(LISTED RECORDS Opens)

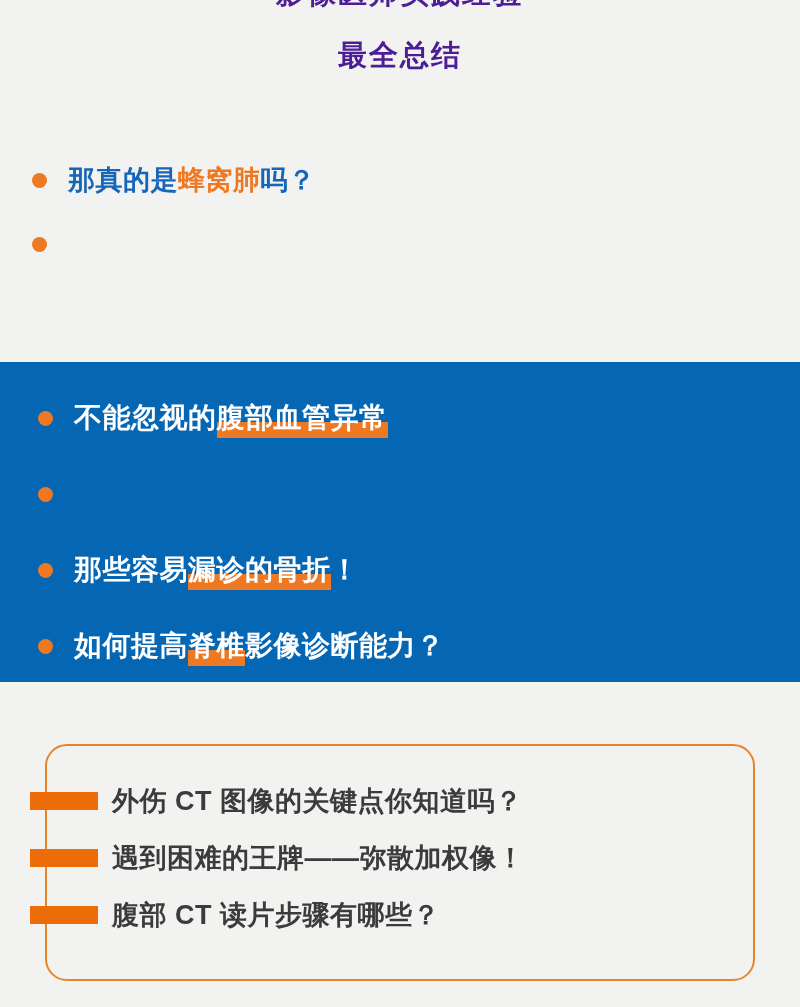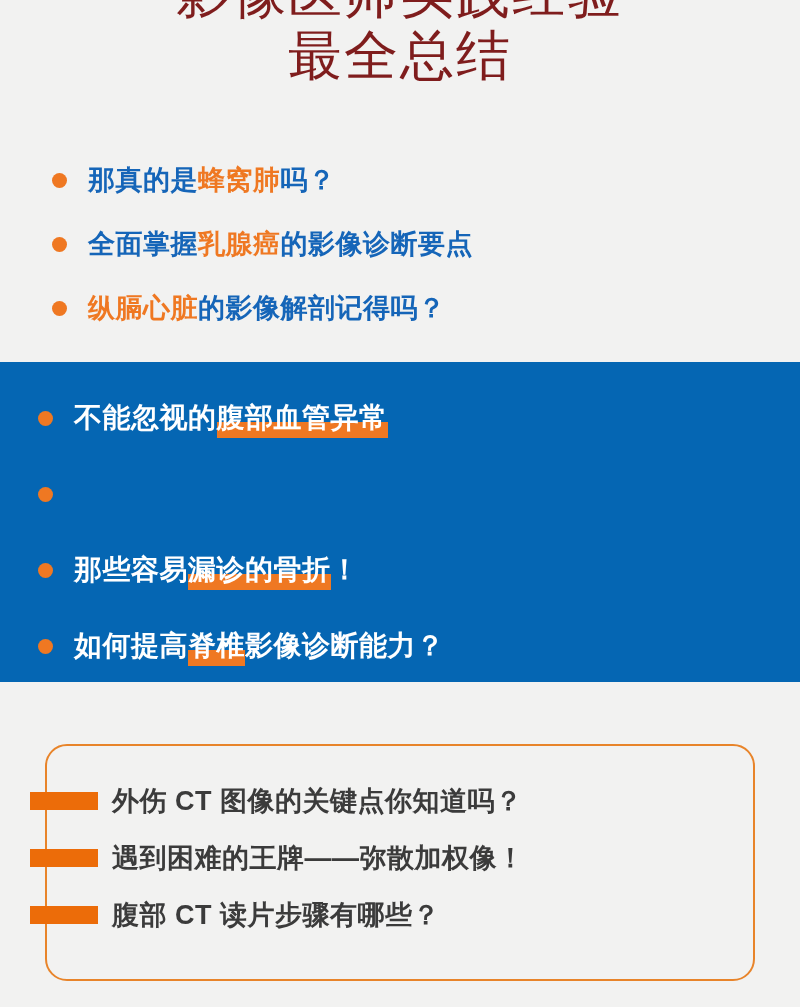--- a/index.html
+++ b/index.html
@@ -17,40 +17,40 @@
 
   
   .title-block {
     position: absolute;
     top: -38px;
     left: 0;
     width: 800px;
     text-align: center;
   }
   .title-line {
-    color: #7f1d1d;
-    font-weight: normal;
-    font-size: 54px;
+    color: #4c1d95;
+    font-weight: bold;
+    font-size: 29px;
     line-height: 62px;
     letter-spacing: 2px;
     white-space: nowrap;
   }
 
   
   .gray-list {
     position: absolute;
     top: 148px;
     left: 0;
     width: 800px;
   }
   .gray-item {
     display: flex;
     align-items: center;
     height: 64px;
-    padding-left: 52px;
+    padding-left: 32px;
   }
   .bullet {
     width: 15px;
     height: 15px;
     border-radius: 50%;
     background: #ef7822;
     flex: 0 0 auto;
     margin-right: 21px;
   }
   .gray-text {
@@ -163,27 +163,22 @@
 
 <div class="gray-list">
 
   <div class="gray-item">
     <span class="bullet"></span>
     <span class="gray-text"><span>那真的是</span><span class="hl">蜂窝肺</span><span>吗？</span></span>
   </div>
 
   <div class="gray-item">
     <span class="bullet"></span>
-    <span class="gray-text"><span>全面掌握</span><span class="hl">乳腺癌</span><span>的影像诊断要点</span></span>
-  </div>
-
-  <div class="gray-item">
-    <span class="bullet"></span>
-    <span class="gray-text"><span></span><span class="hl">纵膈心脏</span><span>的影像解剖记得吗？</span></span>
-  </div>
+  </div>
+
 
 </div>
 
 <div class="blue-band">
 
   <div class="blue-item">
     <span class="blue-bullet"></span>
     <span class="blue-text"><span>不能忽视的</span><span class="mark">腹部血管异常</span><span></span></span>
   </div>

(LISTED RECORDS Closes)

● ASSIGNMENT
Among the lines above, which hold the word "padding"? Report each one.

● OUTPUT
-    padding-left: 52px;
+    padding-left: 32px;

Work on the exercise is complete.